A Voice of America começou suas transmissões em 1942, como parte de um esforço federal para combater a propaganda nazista na América Latina e em outras regiões. Até este fim de semana, a emissora transmitia conteúdos em dezenas de idiomas e alcançava centenas de milhões de ouvintes fora dos EUA, incluindo na China e no Irã, cujos governos impõem rígidos controles sobre fontes de notícias estrangeiras.
No primeiro mandato de Trump (2017-2021), a Casa Branca criticou repetidamente a VOA, alegando que a emissora tinha um viés liberal. Os esforços do governo republicano para alinhar a emissora financiada pelos contribuintes à agenda de Trump, incluindo a realização de investigações internas sobre alguns jornalistas, foram posteriormente considerados impróprios por investigadores federais.
Neste ano, Trump agiu rapidamente para silenciar a emissora. Ele nomeou Kari Lake, uma ex-apresentadora de televisão conservadora, para comandar a Voice of America. Antes mesmo de sua chegada, a emissora começou a desencorajar seus jornalistas de fazer declarações que pudessem ser interpretadas como críticas a Trump — uma tentativa de evitar ataques por parte do presidente.

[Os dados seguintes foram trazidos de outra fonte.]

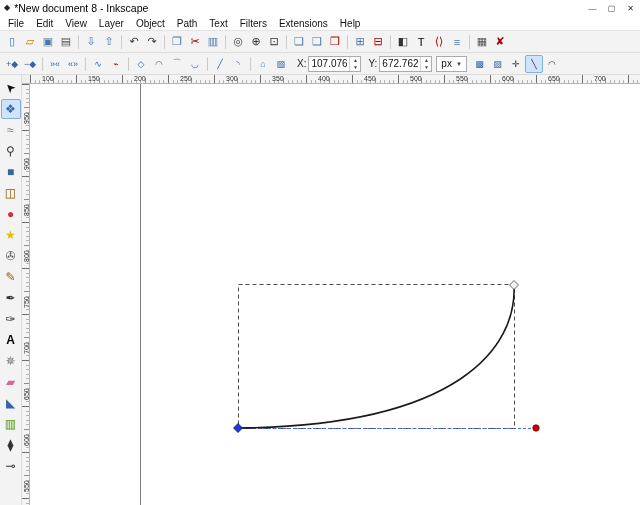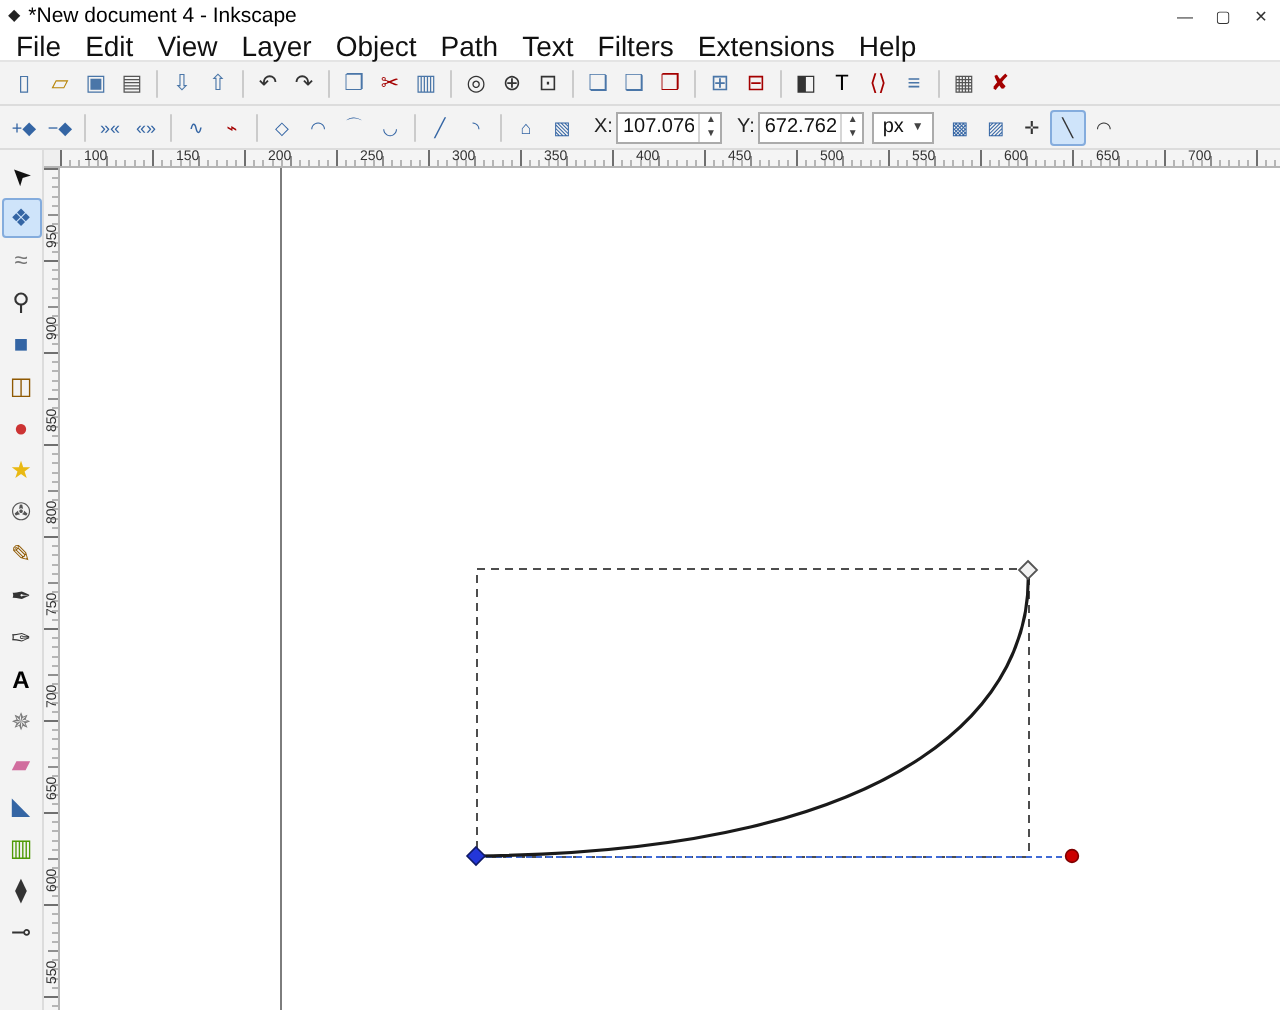"*New document 4 - Inkscape" span.title { text: 4 -> 8 }
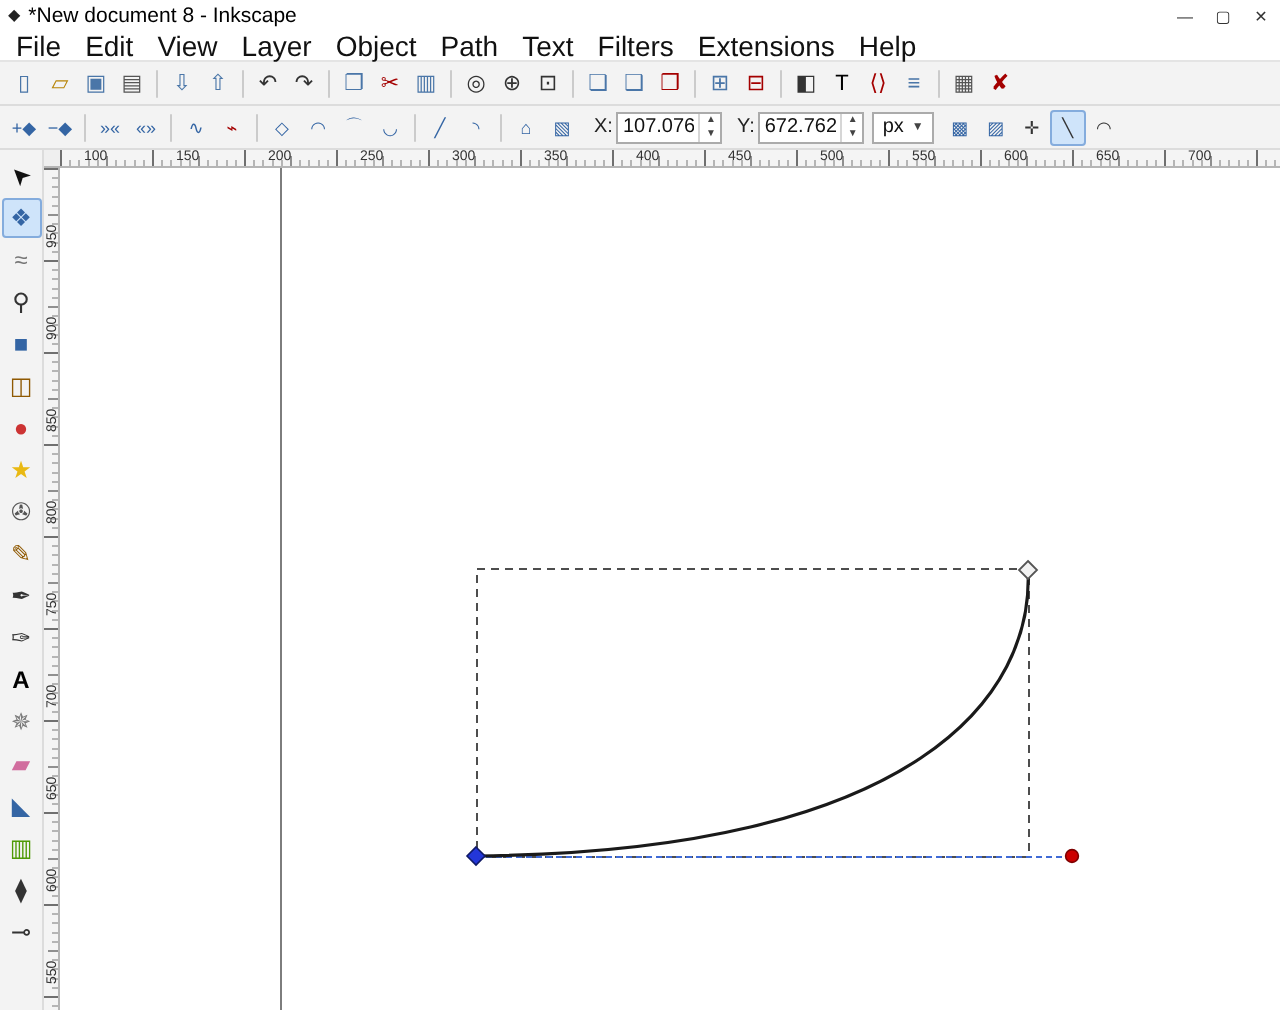"File" .menubar { font-size: 14px -> 10px }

Ainda assim, no sábado a Casa Branca divulgou um comunicado acusando a Voice of America de disseminar “propaganda radical” e alegando que seus funcionários tinham um viés ideológico de esquerda. A crítica se assemelha à que Trump e seus aliados frequentemente fazem contra a mídia tradicional.
Steven Herman, um veterano correspondente da VOA, foi colocado em uma “licença justificada” por tempo indeterminado neste mês, enquanto uma investigação de recursos humanos analisava suas postagens nas redes sociais sobre o governo Trump. No sábado, ele escreveu que “fechar efetivamente a Voice of America é apagar um farol que brilhou intensamente durante alguns dos momentos mais sombrios desde 1942”.
O congelamento do financiamento da mídia afeta diversas outras emissoras norte-americanas além da Voice of America e da RFE/RL, incluindo a Radio Farda, uma emissora em persa bloqueada pelo governo do Irã, e a Alhurra, uma rede de língua árabe criada após a invasão do Iraque para contrabalançar a cobertura altamente crítica da al-Jazeera, sediada no Catar. Irã, China e Rússia têm investido fortemente em veículos de mídia estatais criados para competir com narrativas ocidentais e promover as posições de seus governos.